A deeper look pointed to what would seem to be widespread leakage from local security forces.

More than 80 percent of the ammunition was manufactured in China, the former Soviet Union, the United States, post-Soviet Russia or Serbia. The organization’s analysis suggests that much of this ammunition was held by security forces in the region, and then commandeered by militants.

Mr. Bevan said that the aged Soviet ammunition appeared to match the contents of the storehouses of the Syrian military, which has long received equipment from the Kremlin.


Another sizable fraction of the cartridges matched ammunition that the United States supplied to Iraq’s military and police units for nearly a decade during the occupation after the American-led invasion in 2003.

“We have a lot of ammunition that comes from Iraqi security forces, which was captured on the battlefield, and a lot of ammunition that previously came from Syrian defense forces, which would be captured on the battlefield as well,” Mr. Bevan said.

Among Conflict Armament Research’s findings were that 323 of the cartridges — nearly 19 percent — were from the United States. These were typically 5.56-millimeter cartridges manufactured from 2005 to 2007 at the Lake City Army Ammunition Plant in Missouri.

The ammunition is the standard cartridge for American M-4 and M-16 rifles, which, along with these classes of rifles, was widely distributed by the United States to Iraqi security forces during the latter years of the occupation.

The sample also included 147 cartridges bearing the distinctive WOLF stamp used by Sporting Supplies International, an American company that sells Russian-manufactured ammunition under its own brand.


The company has provided bulk military ammunition to the United States government for distribution to security forces under its training, raising the possibility that an additional 8.5 percent of the ammunition documented in the Islamic State‘s possession was sent into the region by the United States.


Conflict Armament Research’s investigators also found a small sample of cartridges from Iran in the Islamic State’s possession, including ammunition manufactured as recently as 2013.

Iran has been a sponsor of Iraq’s beleaguered Shiite-led government. Ammunition from Iran, the organization noted, if deliberately transferred to Iraq, would be a violation of United Nations Security Council Resolution 1737, which in 2006 prohibited Iran from exporting arms.


On one matter, Mr. Bevan said, the data pointed to a familiar puzzle: the large proportion of Chinese ammunition — 445 cartridges or nearly 26 percent of the total.

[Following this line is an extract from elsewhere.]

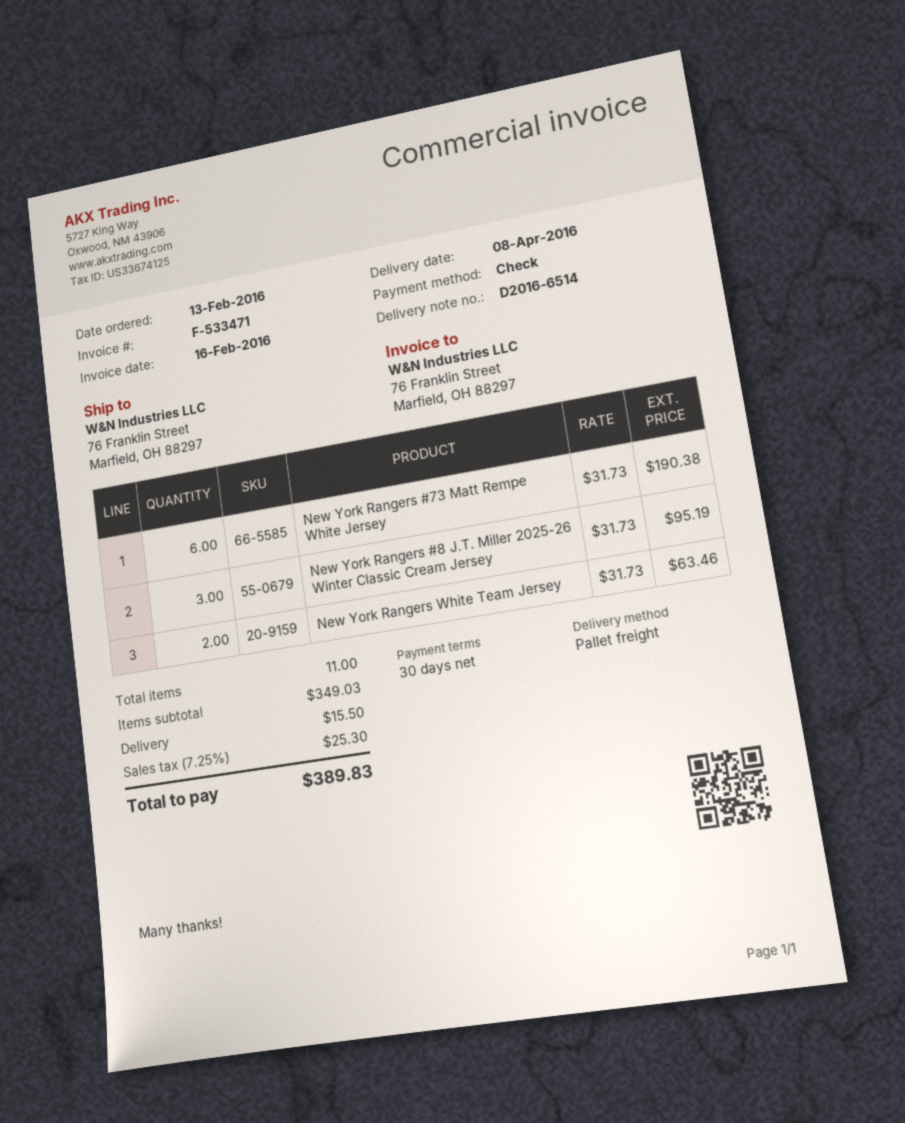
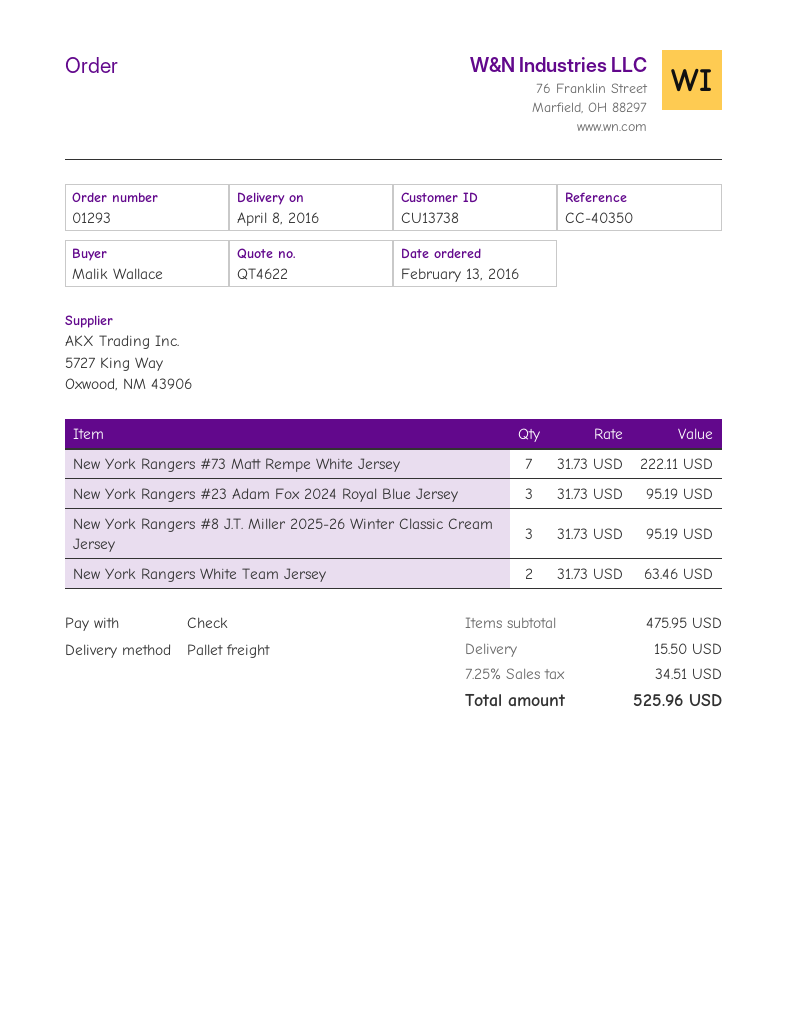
New York Rangers #73 Matt Rempe White Jersey: 6 x 31.73 = 190.38 -> 7 x 31.73 = 222.11
New York Rangers #23 Adam Fox 2024 Royal Blue Jersey: none -> 3 x 31.73 = 95.19
subtotal: 349.03 -> 475.95
tax: 7.25% = 25.30 -> 7.25% = 34.51
total: 389.83 -> 525.96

This was not a surprise, Mr. Bevan noted, as “China is a massive supplier” of military-grade ammunition around the world, and the presence of its ammunition is a common feature in modern conflicts.


The Chinese ammunition used by the Islamic State fighters, he said, could have originally been provided to Syrian forces, to Iraqi forces or to any number of other countries that then retransferred Chinese-made cartridges to the region.


Determining its routes into the conflict, he said, would require further research, as China’s ammunition exports often “are not transparent in any way.”




Karam Shoumali contributed reporting from Gaziantep, Turkey.